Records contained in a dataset
★ ★ ★

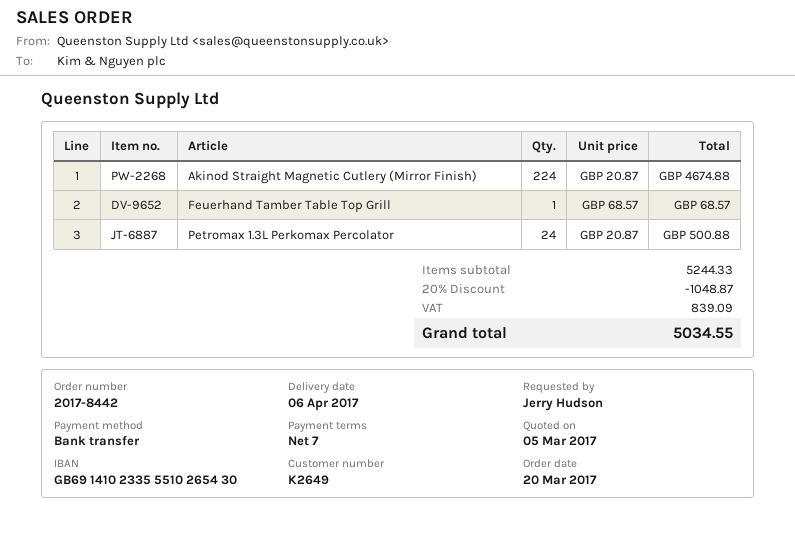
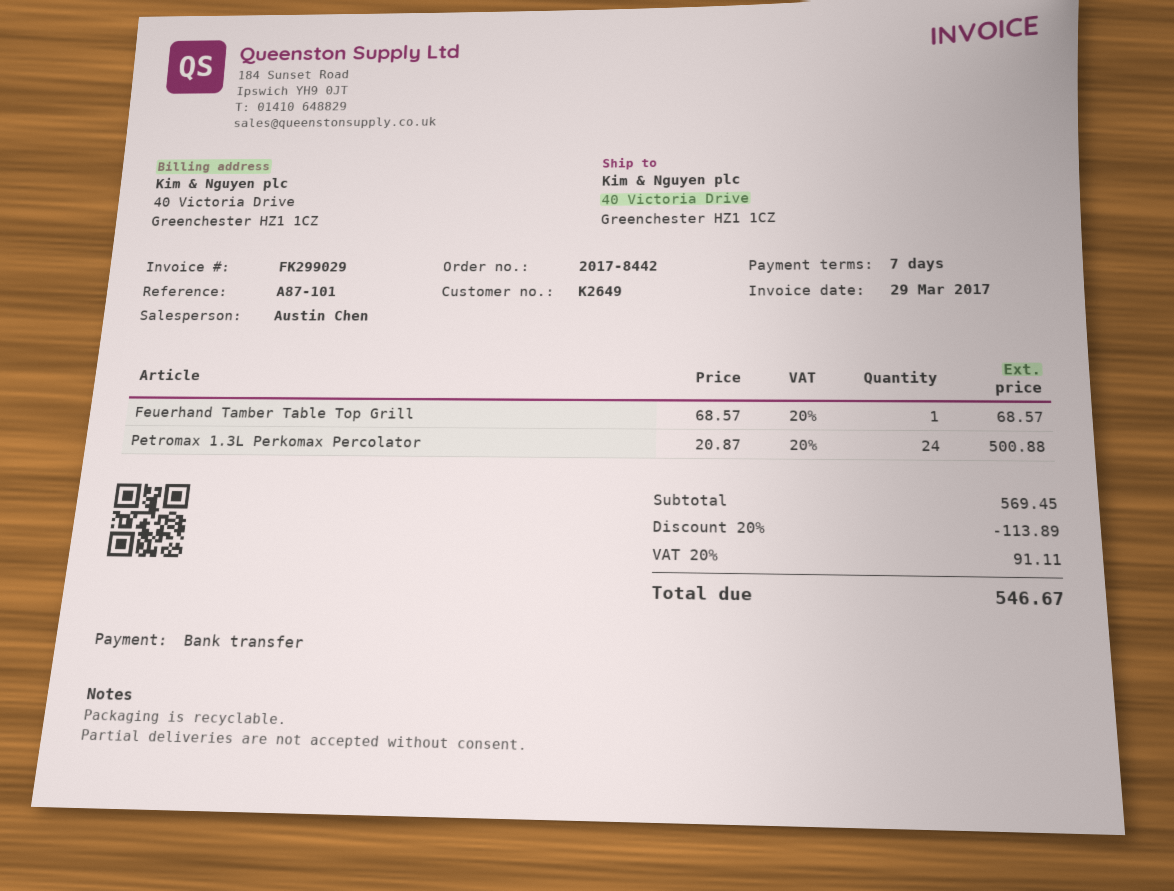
Akinod Straight Magnetic Cutlery (Mirror Finish): 224 x 20.87 = 4674.88 -> none
subtotal: 5244.33 -> 569.45
discount: 20% = 1048.87 -> 20% = 113.89
tax: 839.09 -> 91.11
total: 5034.55 -> 546.67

★ ★ ★

• WORK TO BE COMPLETED
Retype word for word the line above with "subtotal: 5244.33 -> 569.45" and all lines after it, nothing else.

• SOLUTION BELOW
subtotal: 5244.33 -> 569.45
discount: 20% = 1048.87 -> 20% = 113.89
tax: 839.09 -> 91.11
total: 5034.55 -> 546.67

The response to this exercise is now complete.